Pero Norteamérica, en cambio, todavía no ha terminado de reconocer su mezcla racial. Las leyes antimestizaje, que se aplicaron en Alemania bajo la dominación nazi y en Sudáfrica durante el apartheid, en EEUU estuvieron vigentes en una serie de estados hasta 1967. Sin embargo, la explosión de las minorías, la globalización y la emigración ha hecho inevitable la mezcla interracial. El color de la piel es hoy un indicador poco de fiar. ¿No es hora ya de que dejemos de recurrir a etiquetas que dan carta de naturaleza a la separación de razas? ¿No debería el lenguaje dar un paso adelante?

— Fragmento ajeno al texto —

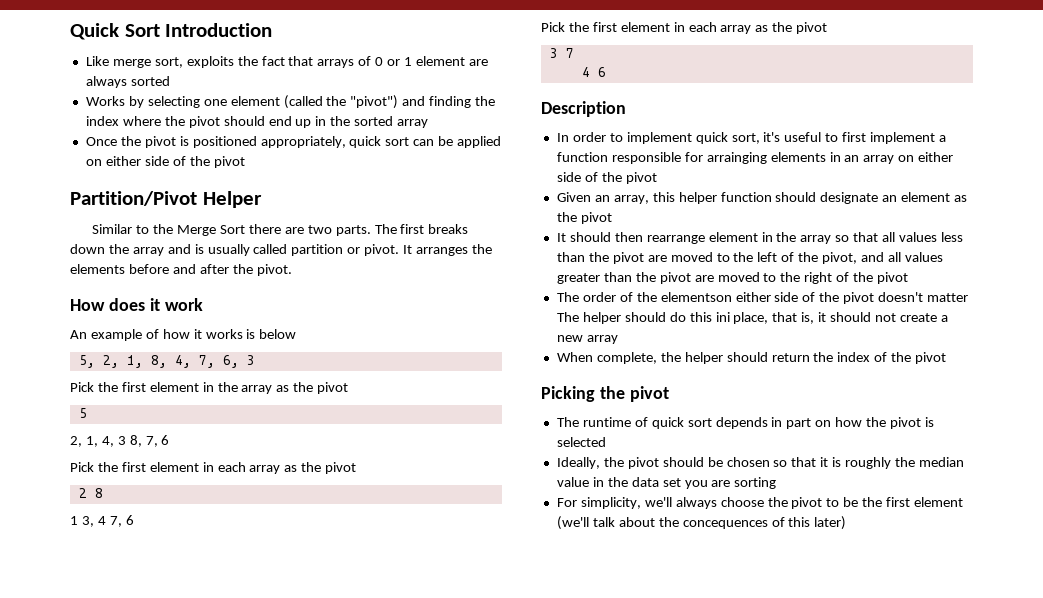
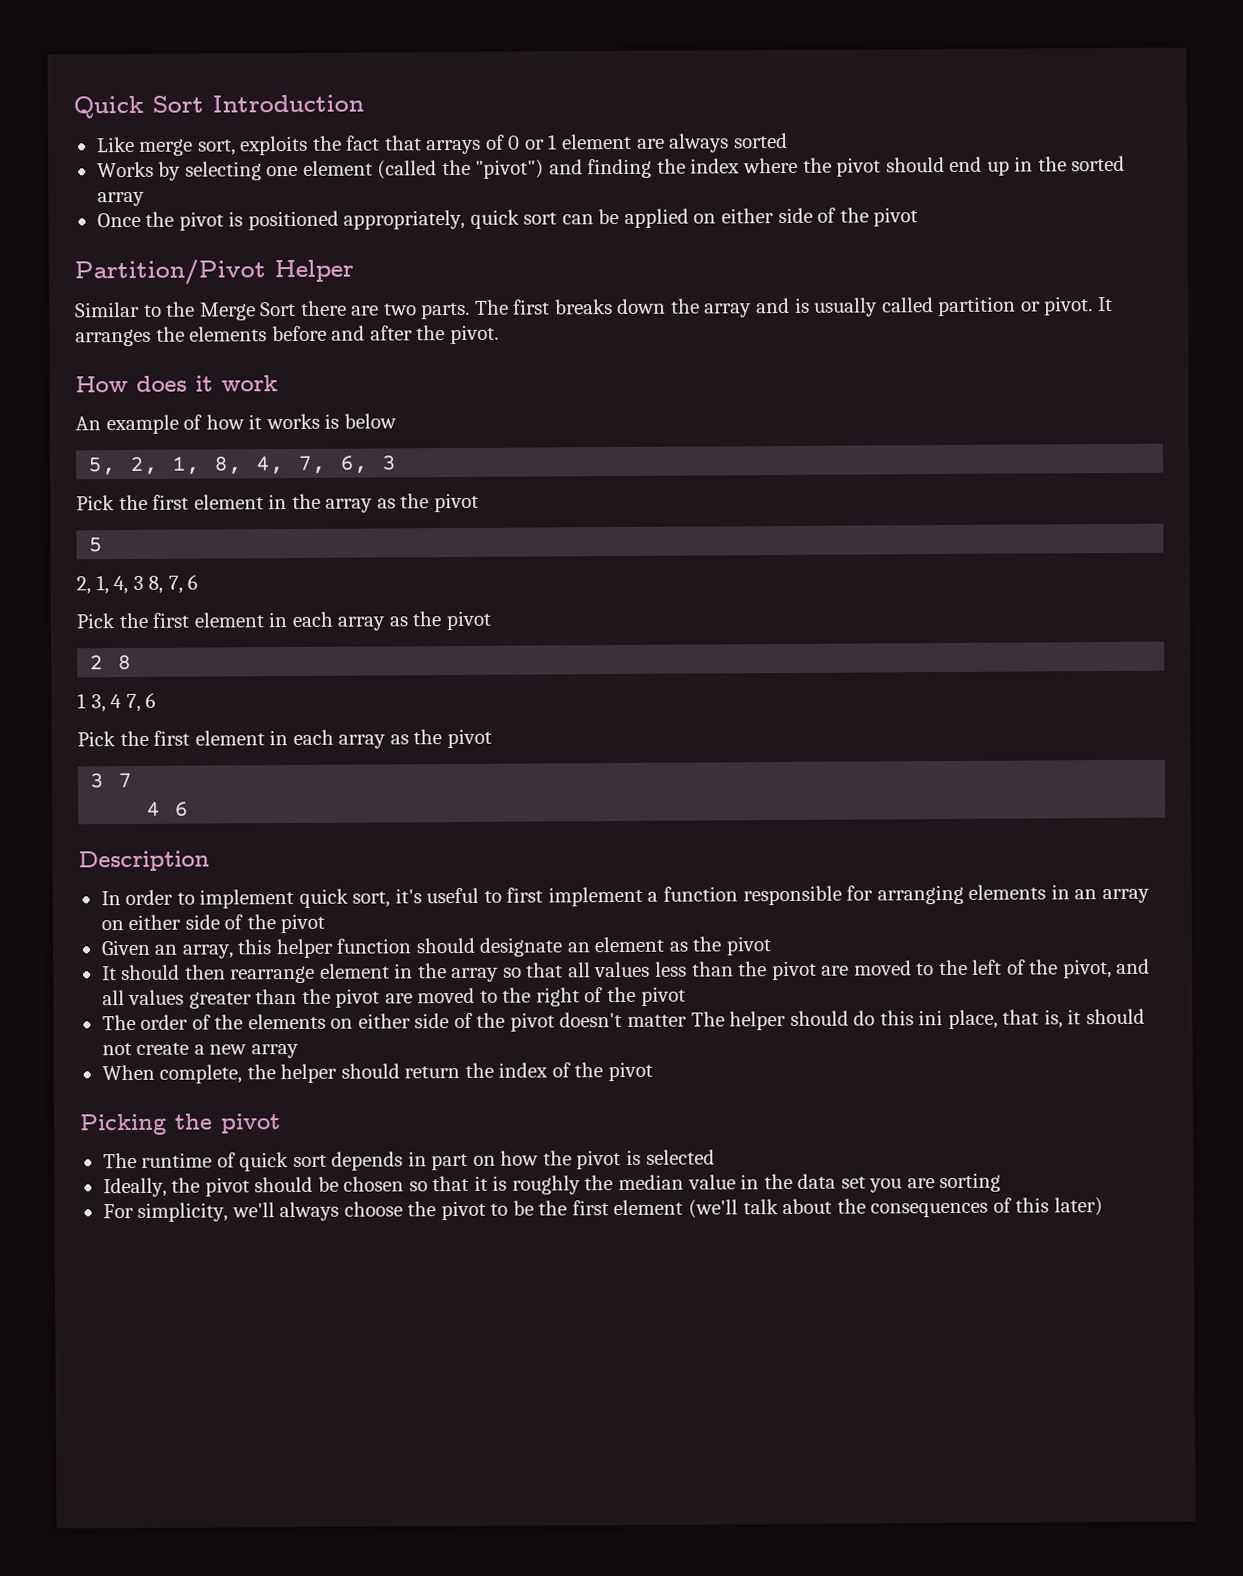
[706,152,767,164] arrainging -> [876,884,964,905] arranging
[660,292,732,302] elementson -> [247,1013,354,1030] elements on
[682,520,768,529] concequences -> [870,1202,989,1218] consequences

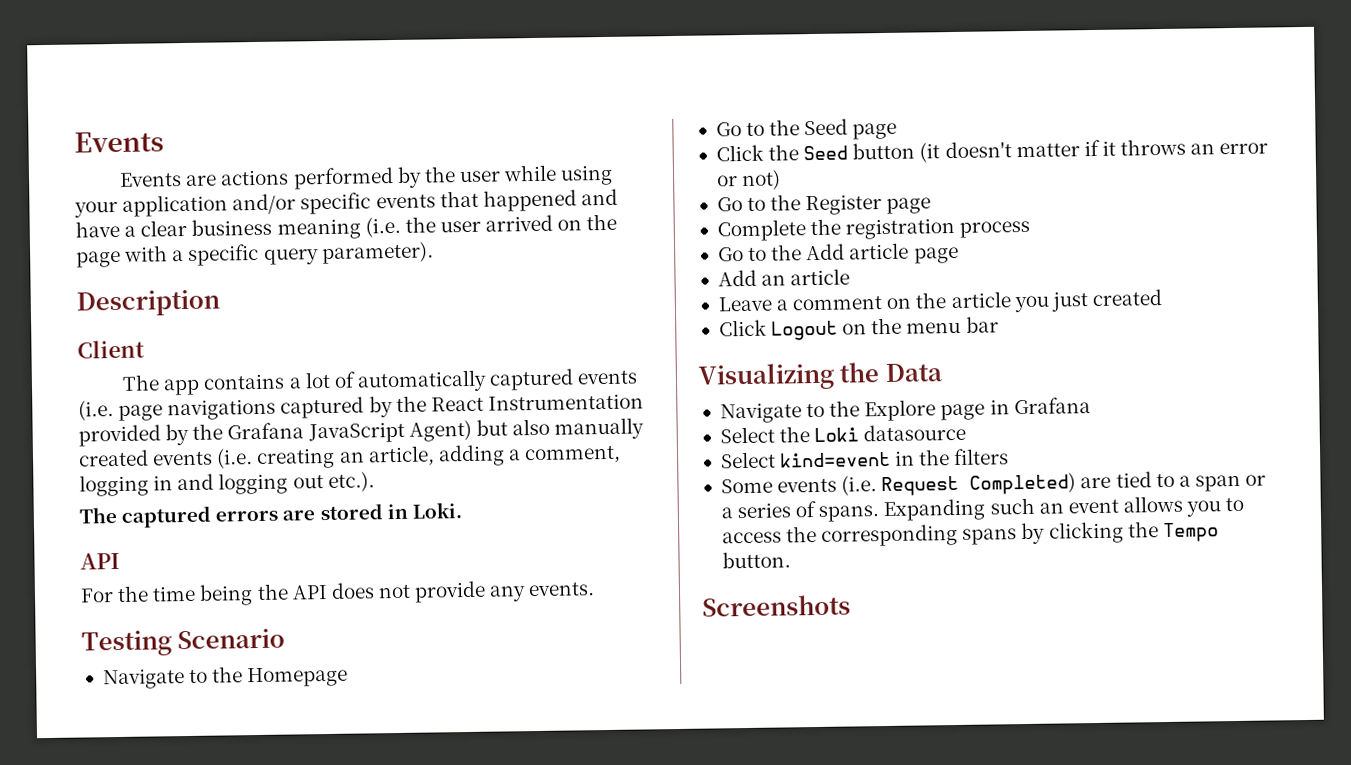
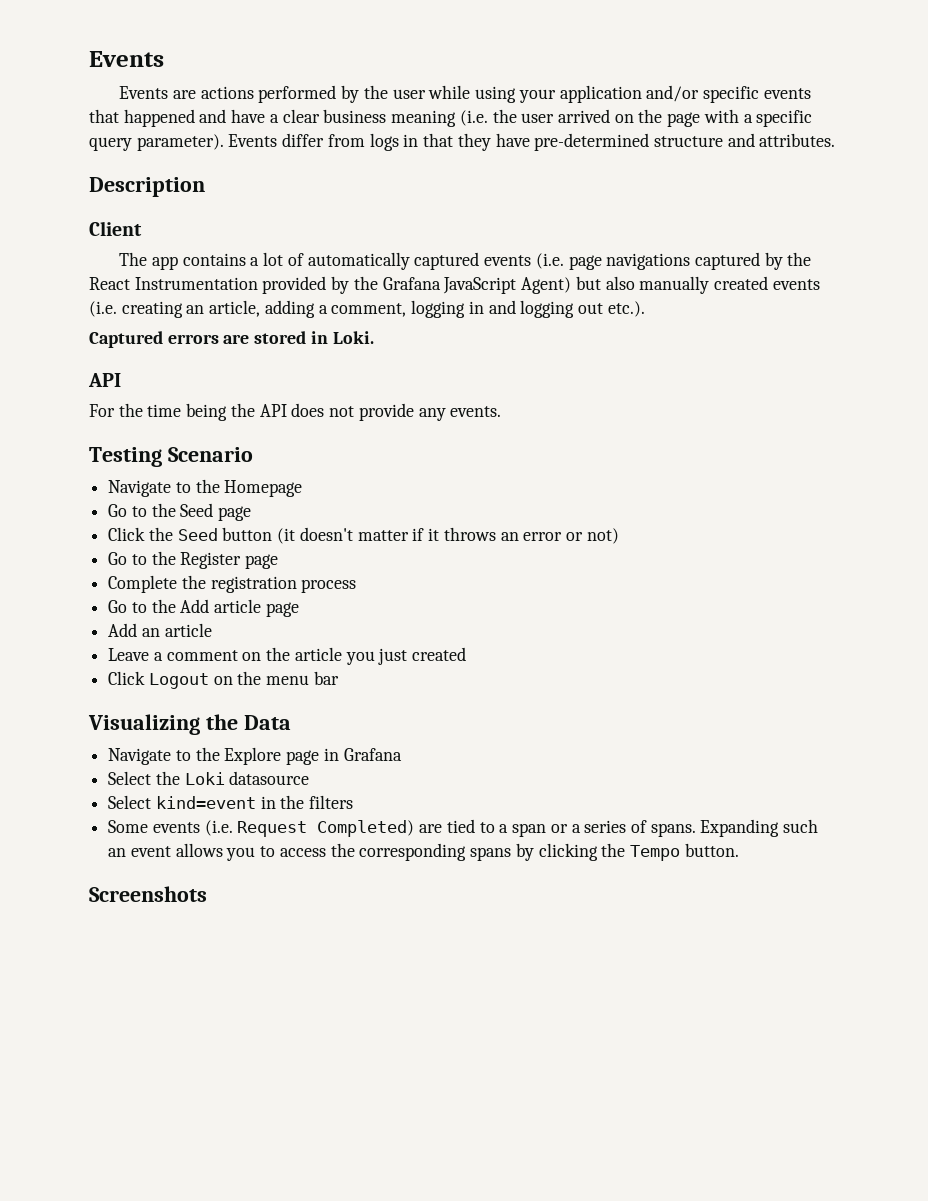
(434, 253) none -> [228,133,836,151] Events differ from logs in that they have pre-determined structure and attributes.
[79,505,213,528] The captured -> [89,331,163,348] Captured

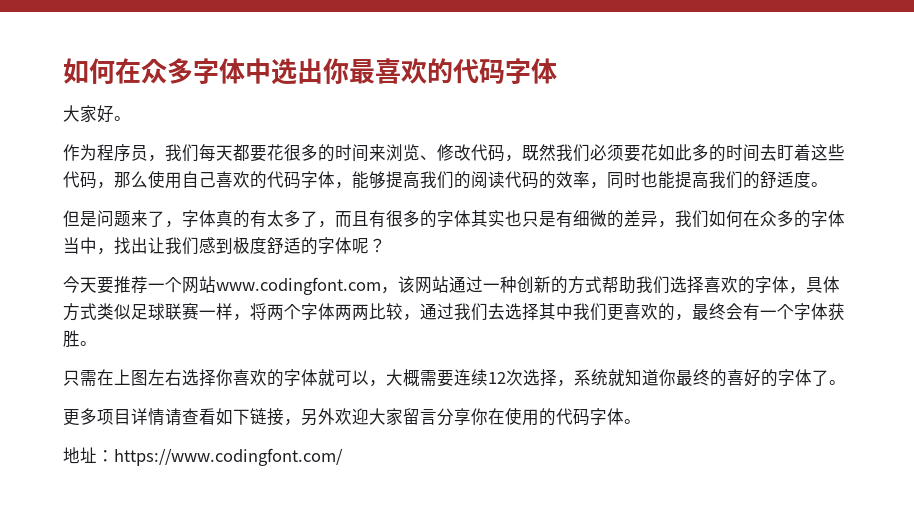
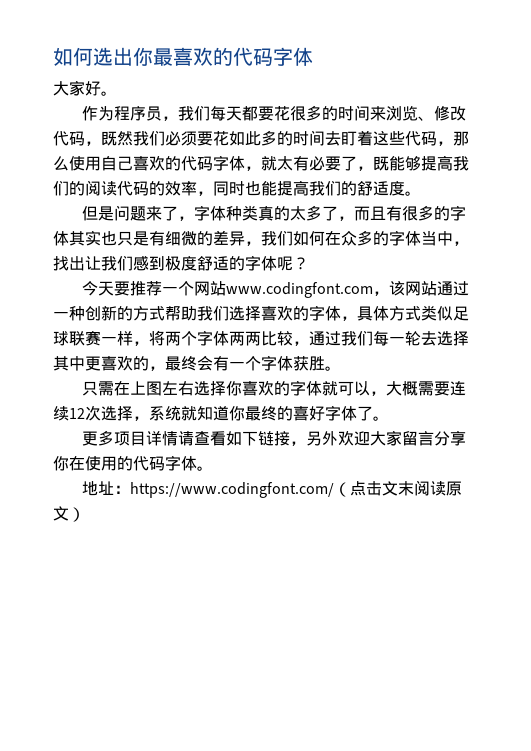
[63,58,271,85] 如何在众多字体中 -> [53,47,93,66] 如何
(352, 185) none -> [261,156,389,171] 就太有必要了，既
[216,210,267,228] 真的有 -> [226,205,291,221] 种类真的
(488, 312) none -> [373,331,421,346] 每一轮
[573,303,607,321] 我们 -> (85, 363) none
[761,369,778,387] 的 -> (325, 413) none
(343, 457) none -> [334,480,463,497] [53,506,85,522] （点击文末阅读原文）

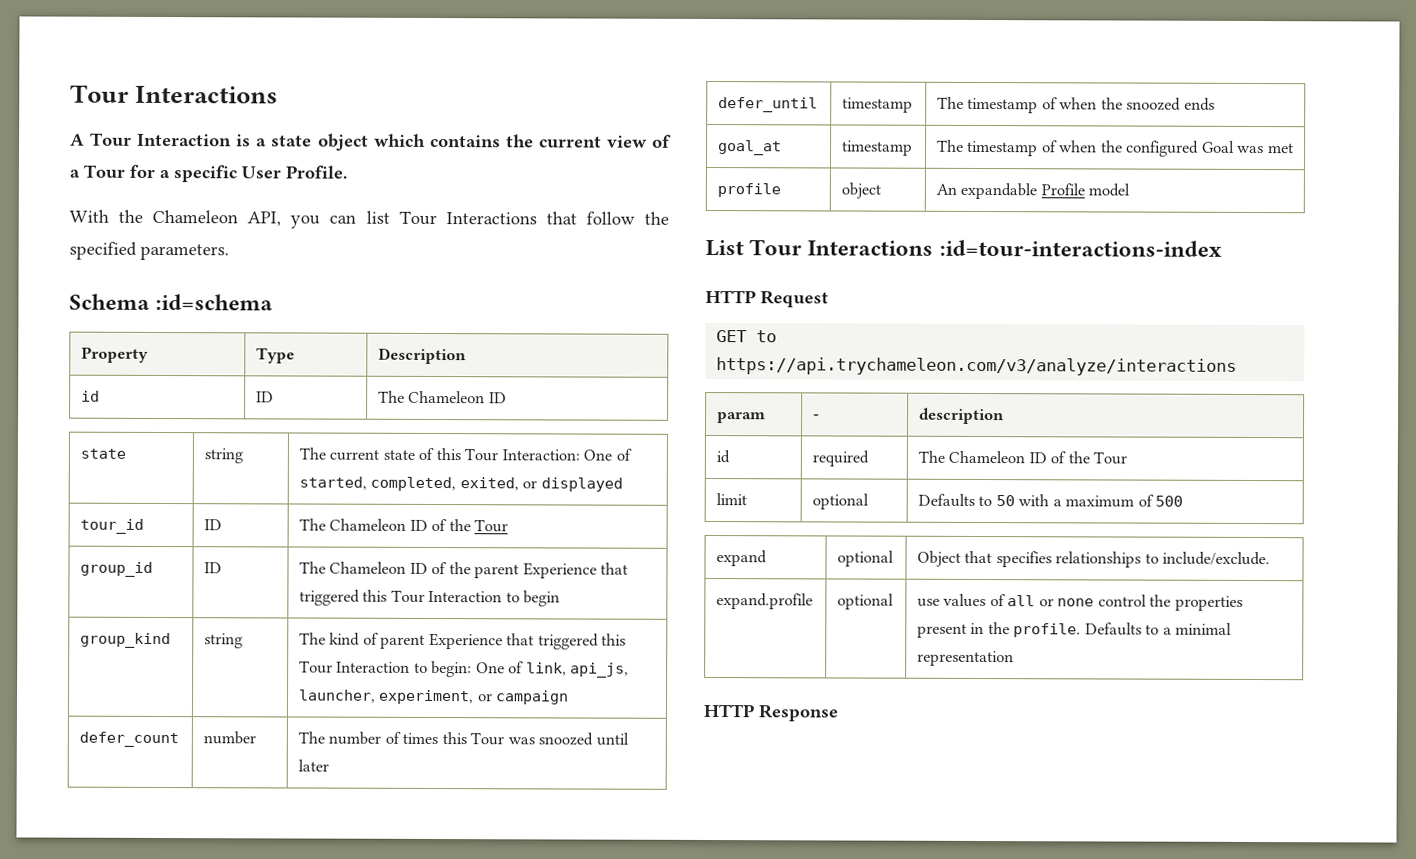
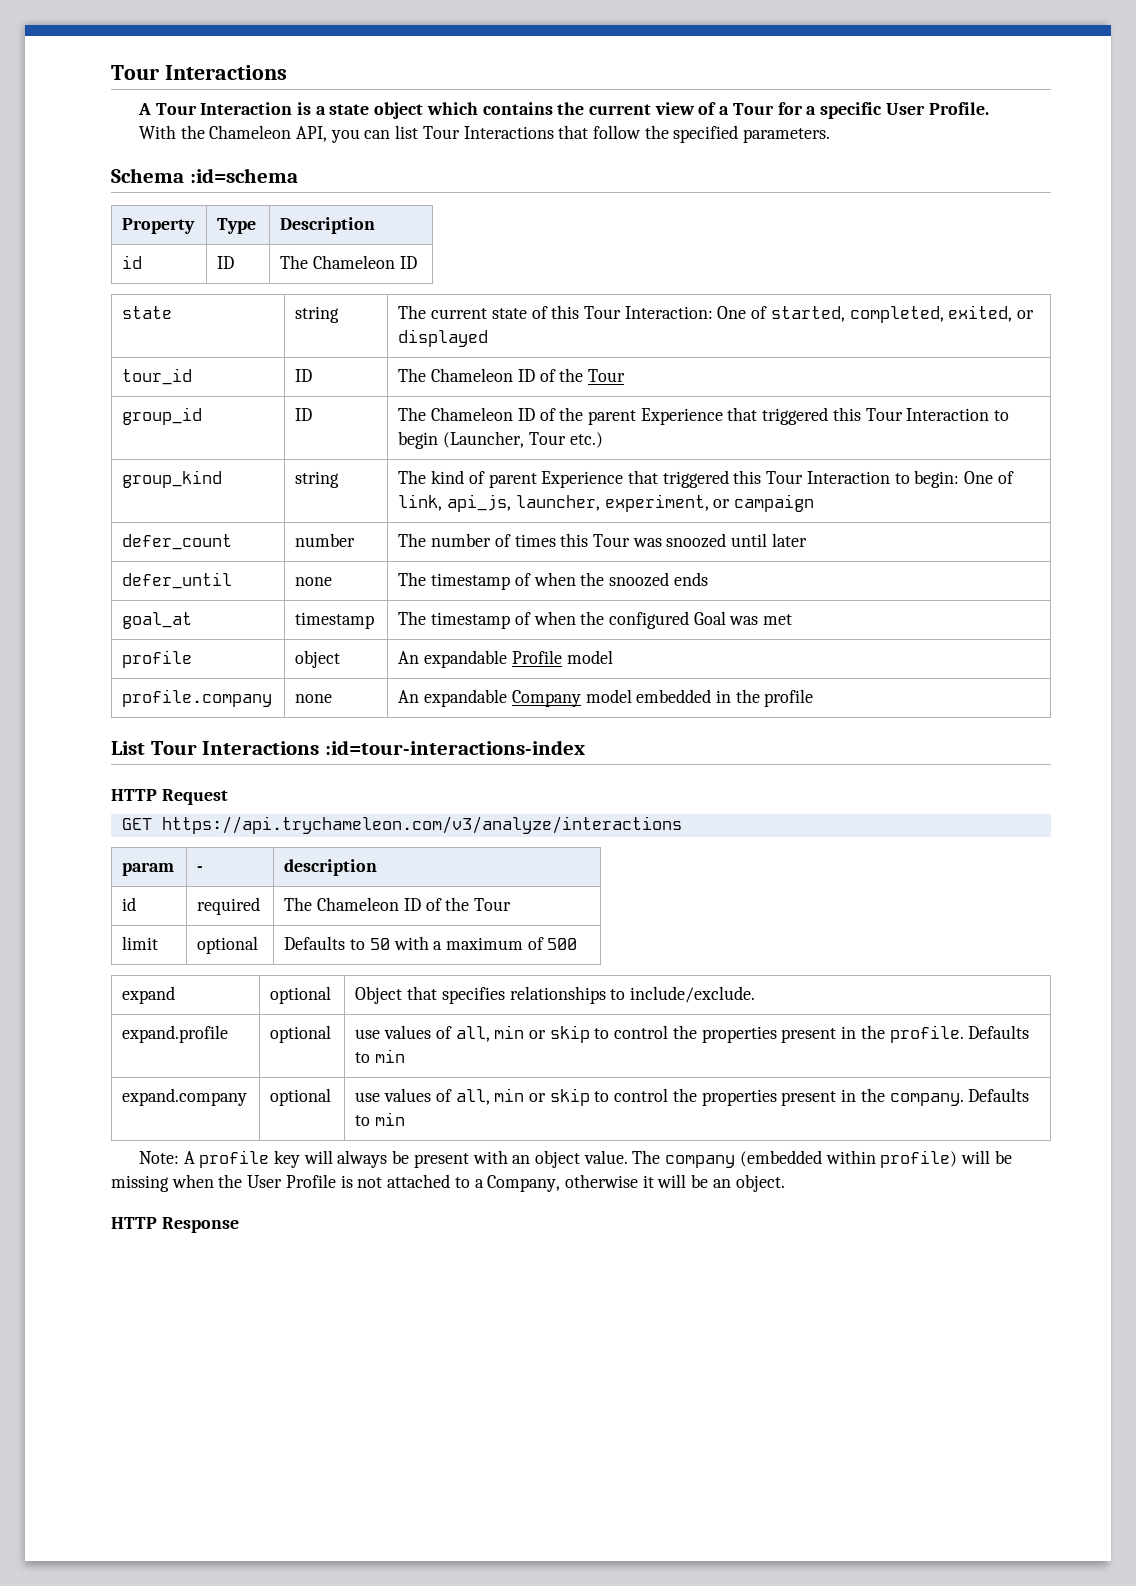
(561, 598) none -> [443,431,603,448] (Launcher, Tour etc.)
[842,97,914,113] | timestamp -> [295,577,333,586] | none
(1131, 190) none -> [122,689,273,707] [295,694,333,703] [398,689,814,707] // profile.company | none | An expandable Company model embedded in the profile
[756,330,778,343] to -> (152, 824) none
[1007,595,1095,607] all or none -> [455,1025,610,1043] all, min or skip to
[1162,622,1233,635] [917,650,1015,667] a minimal representation -> [375,1049,406,1063] [122,1088,248,1106] [270,1088,332,1106] [355,1088,1030,1106] [355,1112,406,1126] [138,1150,1012,1168] [111,1174,785,1192] min // expand.company | optional | use values of all, min or skip to control the properties present in the company. Defaults to min // Note: A profile key will always be present with an object value. The company (embedded within profile) will be missing when the User Profile is not attached to a Company, otherwise it will be an object.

El fenómeno Obama se presenta así como claro ejemplo de nostalgia por el líder carismático, ese peligroso sentimiento que nos hace rememorar tiempos no demasiado amables ni lejanos, pero presente también y muy arraigado en las actuales sociedades democráticas, acaso tan totalitarias como aquellas. En tiempo de crisis proliferan los discursos que invitan a la empresa común, a remar en la misma dirección, a arrimar el hombro, esto es una constante histórica. Y la trampa de aplaudir al gobernante sólo porque pretende liderar a un pueblo unido en un objetivo común, como las hordas primitivas. El famoso y manoseado lema de Kennedy (de quien Obama se declara acérrimo seguidor, y de Jefferson y de Lincoln, aquel tipo estirado que toda su vida se esforzó en posponer el derecho de voto para los emancipados negros, no fueran a equivocarse al ejercerlo): “no pienses en lo que tu país puede hacer por ti, sino en lo que tú puedes hacer por tu país”, parte en realidad de una premisa totalitaria. La sociedad libre no tiene objetivos comunes, lo que tiene son reglas comunes, respetando las cuales cada individuo es libre de perseguir sus propios objetivos.
No disimules, Obama, que no eres negro.